Ich bin schwerfällig, halte mich ein wenig an das Handgreifliche und
Wahrscheinliche und suche den alten Vorwurf zu vermeiden:
Majorem fidem homines adhibent iis, quae non intelligunt.
Cupidine humani ingenii libentius obscura creduntur.
Die Menschen schenken dem am meisten Glauben, was sie nicht begreifen.
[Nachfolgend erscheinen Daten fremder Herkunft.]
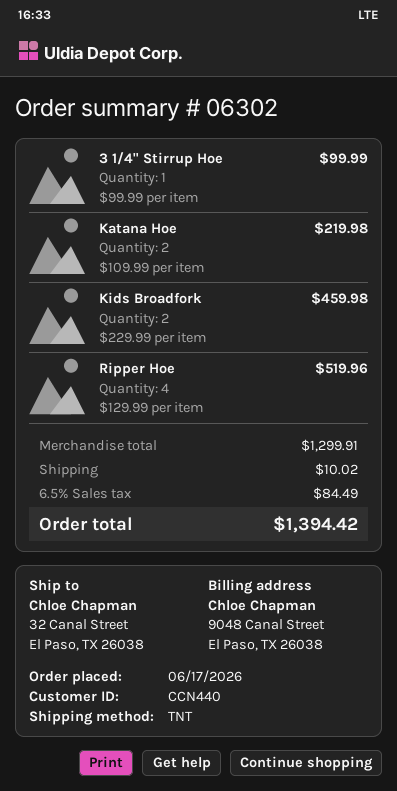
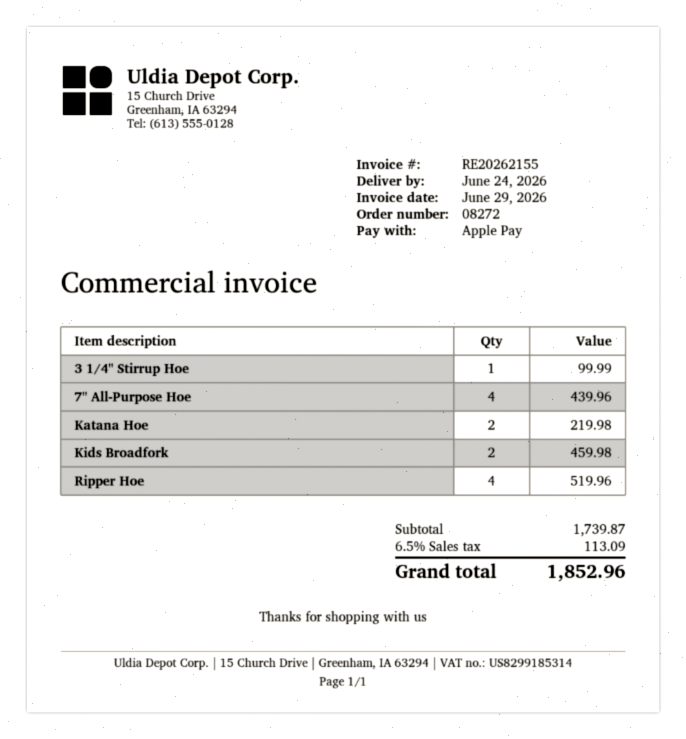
order number: 06302 -> 08272
7" All-Purpose Hoe: none -> 4 for 439.96
subtotal: 1299.91 -> 1739.87
shipping: 10.02 -> none
tax: 6.5% = 84.49 -> 6.5% = 113.09
total: 1394.42 -> 1852.96

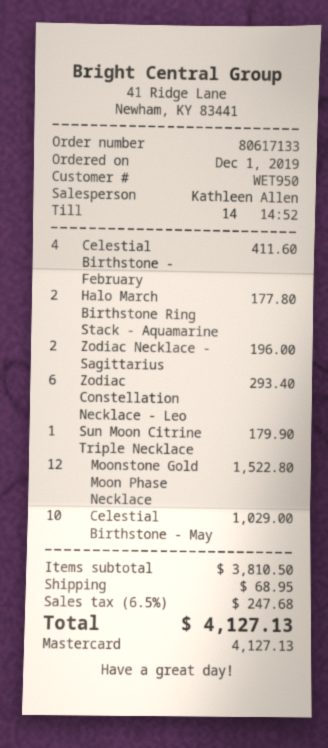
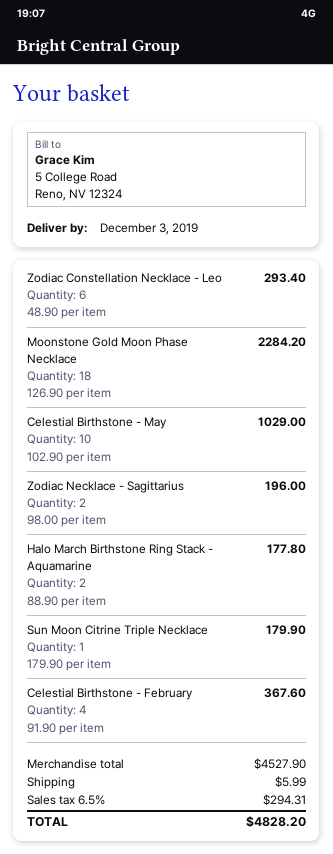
Celestial Birthstone - February: 4 for 411.60 -> 4 for 367.60
Moonstone Gold Moon Phase Necklace: 12 for 1522.80 -> 18 for 2284.20
subtotal: 3810.50 -> 4527.90
shipping: 68.95 -> 5.99
tax: 6.5% = 247.68 -> 6.5% = 294.31
total: 4127.13 -> 4828.20

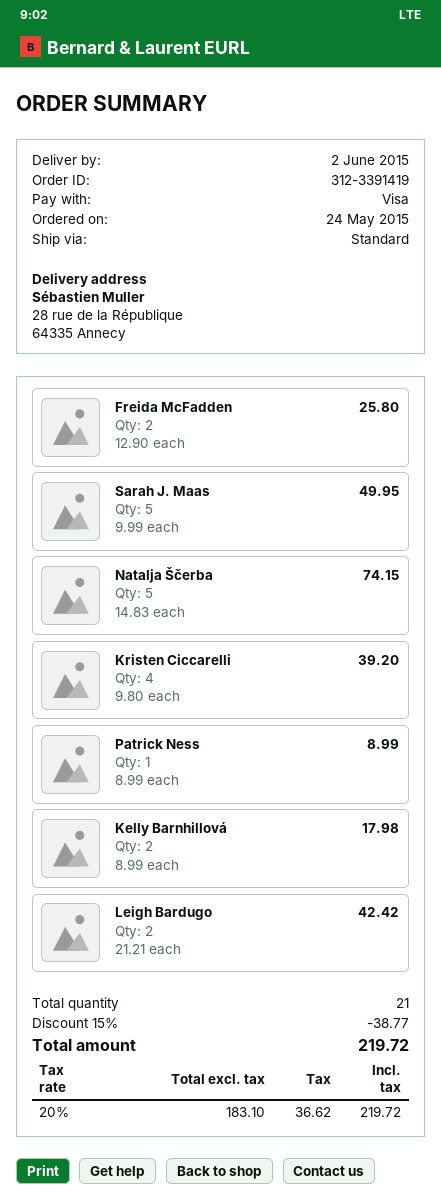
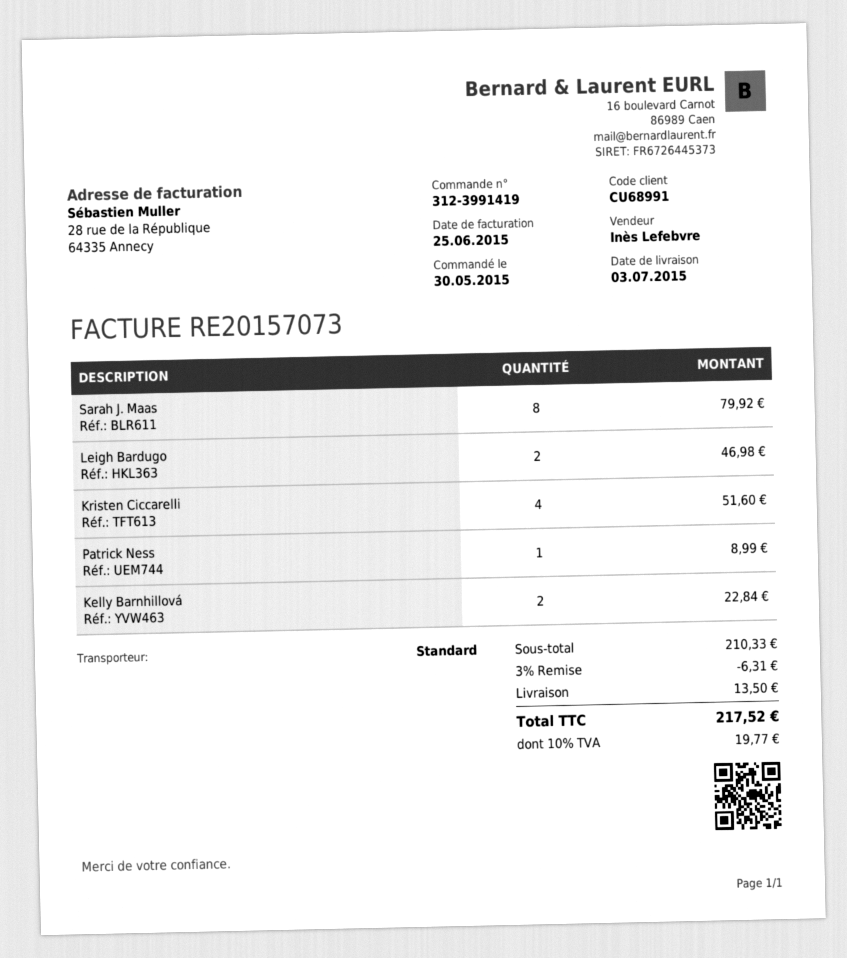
order number: 312-3391419 -> 312-3991419
order date: 2015-05-24 -> 2015-05-30
delivery date: 2015-06-02 -> 2015-07-03
Freida McFadden: 2 for 25.80 -> none
Sarah J. Maas: 5 for 49.95 -> 8 for 79.92
Natalja Ščerba: 5 for 74.15 -> none
Kristen Ciccarelli: 4 for 39.20 -> 4 for 51.60
Kelly Barnhillová: 2 for 17.98 -> 2 for 22.84
Leigh Bardugo: 2 for 42.42 -> 2 for 46.98
discount: 15% = 38.77 -> 3% = 6.31
shipping: none -> 13.50
tax: 20% = 36.62 -> 10% = 19.77
total: 219.72 -> 217.52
So verblendet ist der Menschen Sinnesart, daß alles Dunkle um so eher
von ihnen geglaubt wird.
Ich sehe wohl, daß man in Zorn gerät und mir unter Bedrohung
entsetzlicher Schmachreden zu zweifeln verbietet. Das ist eine neue Art zu
überzeugen; aber gottlob, daß mein Glaube sich nicht mit Faustschlägen lenken
läßt! Mögen sie diejenigen züchtigen, welche ihre Meinung der Falschheit
beschuldigen. Ich halte solche nur für schwer und kühn zu glauben und verwerfe
ebensowohl als sie die Behauptung des Gegenteils, nur nicht gerade so
gebieterisch. Wer seine Meinung durch Befehl und Gebot durchsetzen will,
beweist dadurch, daß sie auf schwachen Gründen beruhen müsse. Kommt es auf ein
Wort- und Schulgezänk an, so mögen sie ebensoviel Schein für sich haben als
ihre Gegner.
Videantur sane, non affirmentur modo.
Man betrachte sie, wie man will, nur bestätige man sie nicht.